Today, the Department of Health and Human Services (HHS) announced nearly $640 million in cut-rate loans awarded primarily to organized labor and “community organizers.” The more than one-half billion dollars in loans were awarded to seven organizations in eight states and will reportedly be used to create health insurance plans under ObamaCare. The biggest winner? Freelancers Union which will haul in more than $340 million, which doesn’t even appear eligible under the law.
Freelancers Union offers health insurance to union members and their dependents in New York, through Freelancers Insurance Company, which it owns. It partners with UnitedHealthcare to offer health insurance to its union members elsewhere. Interestingly, Section 1322(c)(2)(A) of ObamaCare expressly states that entities are ineligible for the loans HHS awarded today if “the organization or a related entity (or a predecessor of either) was a health insurance issuer on July 16, 2009.” That’s strike one.

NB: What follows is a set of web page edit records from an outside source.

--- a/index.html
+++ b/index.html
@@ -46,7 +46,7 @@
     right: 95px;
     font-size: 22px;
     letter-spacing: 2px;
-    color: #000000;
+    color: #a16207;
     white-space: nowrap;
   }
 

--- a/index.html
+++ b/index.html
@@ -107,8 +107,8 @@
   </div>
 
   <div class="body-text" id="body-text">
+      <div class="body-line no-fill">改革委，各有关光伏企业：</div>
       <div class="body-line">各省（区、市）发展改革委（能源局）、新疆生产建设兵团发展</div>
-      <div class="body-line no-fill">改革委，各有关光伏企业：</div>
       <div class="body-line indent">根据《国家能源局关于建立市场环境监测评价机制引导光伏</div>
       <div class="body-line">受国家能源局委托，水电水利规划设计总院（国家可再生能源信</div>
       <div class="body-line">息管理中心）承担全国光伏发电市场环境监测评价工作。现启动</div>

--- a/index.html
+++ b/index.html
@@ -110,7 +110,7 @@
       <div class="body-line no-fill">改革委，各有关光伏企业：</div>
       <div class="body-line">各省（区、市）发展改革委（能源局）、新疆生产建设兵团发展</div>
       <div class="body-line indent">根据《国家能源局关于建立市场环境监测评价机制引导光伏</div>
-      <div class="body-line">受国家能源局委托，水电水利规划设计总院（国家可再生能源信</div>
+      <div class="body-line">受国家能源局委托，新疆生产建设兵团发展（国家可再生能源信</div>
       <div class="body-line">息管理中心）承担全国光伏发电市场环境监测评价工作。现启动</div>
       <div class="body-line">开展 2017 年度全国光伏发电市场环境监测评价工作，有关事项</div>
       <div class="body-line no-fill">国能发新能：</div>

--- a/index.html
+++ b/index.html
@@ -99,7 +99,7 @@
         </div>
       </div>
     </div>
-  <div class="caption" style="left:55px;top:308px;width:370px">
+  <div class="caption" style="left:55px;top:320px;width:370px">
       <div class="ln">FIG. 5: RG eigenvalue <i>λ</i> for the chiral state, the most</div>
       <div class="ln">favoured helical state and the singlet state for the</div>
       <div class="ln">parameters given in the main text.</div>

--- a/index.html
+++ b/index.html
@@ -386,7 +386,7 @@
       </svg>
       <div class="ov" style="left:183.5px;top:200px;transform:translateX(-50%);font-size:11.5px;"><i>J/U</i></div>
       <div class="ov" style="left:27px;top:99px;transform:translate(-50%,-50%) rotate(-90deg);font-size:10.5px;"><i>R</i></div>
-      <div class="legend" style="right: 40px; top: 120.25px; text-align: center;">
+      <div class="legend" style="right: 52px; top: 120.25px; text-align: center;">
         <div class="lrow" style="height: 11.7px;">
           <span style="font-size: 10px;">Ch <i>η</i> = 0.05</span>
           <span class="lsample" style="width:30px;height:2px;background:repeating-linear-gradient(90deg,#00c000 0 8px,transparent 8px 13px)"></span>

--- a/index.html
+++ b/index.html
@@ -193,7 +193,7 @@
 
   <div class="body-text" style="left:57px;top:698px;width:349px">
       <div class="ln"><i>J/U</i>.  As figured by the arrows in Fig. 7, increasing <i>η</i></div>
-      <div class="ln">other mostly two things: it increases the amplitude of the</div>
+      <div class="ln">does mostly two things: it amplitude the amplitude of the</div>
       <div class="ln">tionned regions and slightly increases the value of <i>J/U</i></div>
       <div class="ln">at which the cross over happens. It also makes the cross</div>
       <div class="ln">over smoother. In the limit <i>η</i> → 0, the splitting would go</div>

Further, Section 1322(c)(2)(B) of ObamaCare states that any organization receiving co-op funding cannot be “sponsored by a state or local government.” However, Freelancers Union states that it “ has received grants and other support from New York City and State.” That’s strike two.
Lastly, co-ops are required to be “not-for profit” entities, yet Freelancers Insurance Company sells itself as a “ for-profit insurance company owned wholly by Freelancers Union.” That’s strike three.
It appears as though the Obama Administration will stop at nothing to reward their political friends, even if it means blatantly ignoring the law.